One of the workers, apprentice Jesse Neville, 19, said he had been trying to secure a job for four years.
He had been on a benefit for 12 months before Work and Income gave him the chance to get an apprenticeship with Hawkins Construction.
Although life was "easier being on the dole, it's less boring working", he said.
When he was on a benefit he would usually wake up at noon and play Xbox for the afternoon, but now he was "way more motivated".
Neville had applied for about 30 jobs to no avail and said that if the apprenticeship opportunity had not been offered to him, he would still be on the benefit.
He has been employed since October and said most of his wages had gone towards paying off bills, but he was planning to start saving and go travelling in a few years.

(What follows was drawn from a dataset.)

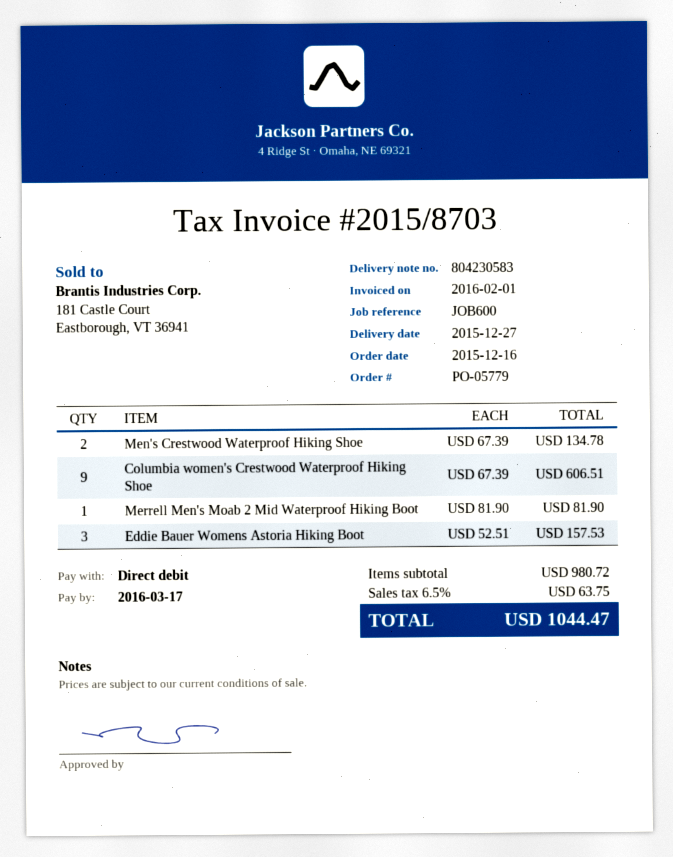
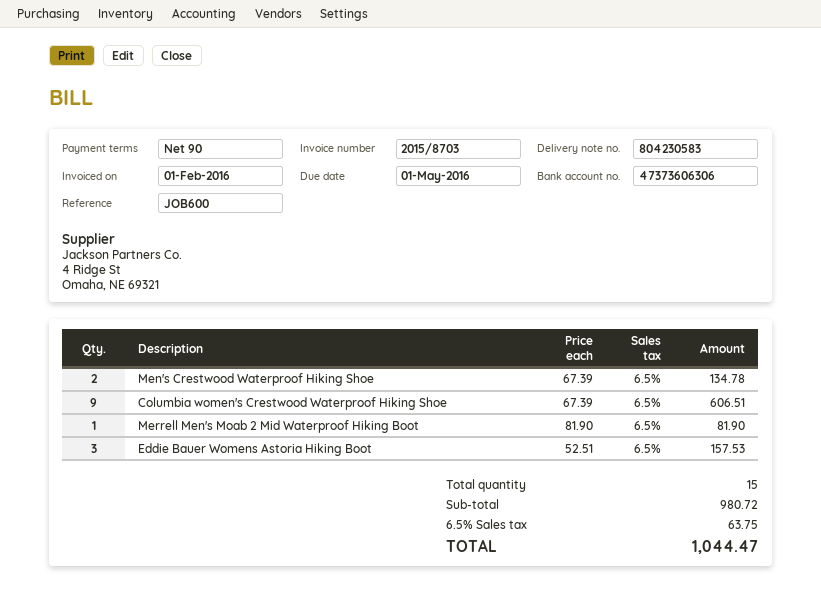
due date: 2016-03-17 -> 2016-05-01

"I never wanted a desk job; I wanted to be doing something. No offence, but I do prefer to actually work," he joked with Bennett.
Another worker had been employed at Hawkins Construction through He Toki ki te Rika, a collaborative Maori trade training scheme with Ngai Tahu, the Christchurch Polytechnic Institute of Technology and Hawkins.
Patrick Kohu, 51, decided he needed to "make a change" in his life after he was released from prison, and he had chosen to get involved with the programme.
"It offers a sense of belonging and purpose, I suppose. It's about rebuilding my past," he said.
Fletcher Building is offering 19 cadetships to young Maori who want a career in construction, and that is being done in conjunction with Te Puni Kokiri.
Bennett said the new scheme was "really exciting" and she was "full of admiration" for the construction companies involved.
"Let's bring more [beneficiaries] through," she said.
Hawkins group national health and safety environmental manager Andrew Confait said the company was committed to the programme, and he did not understand why it had not happened earlier.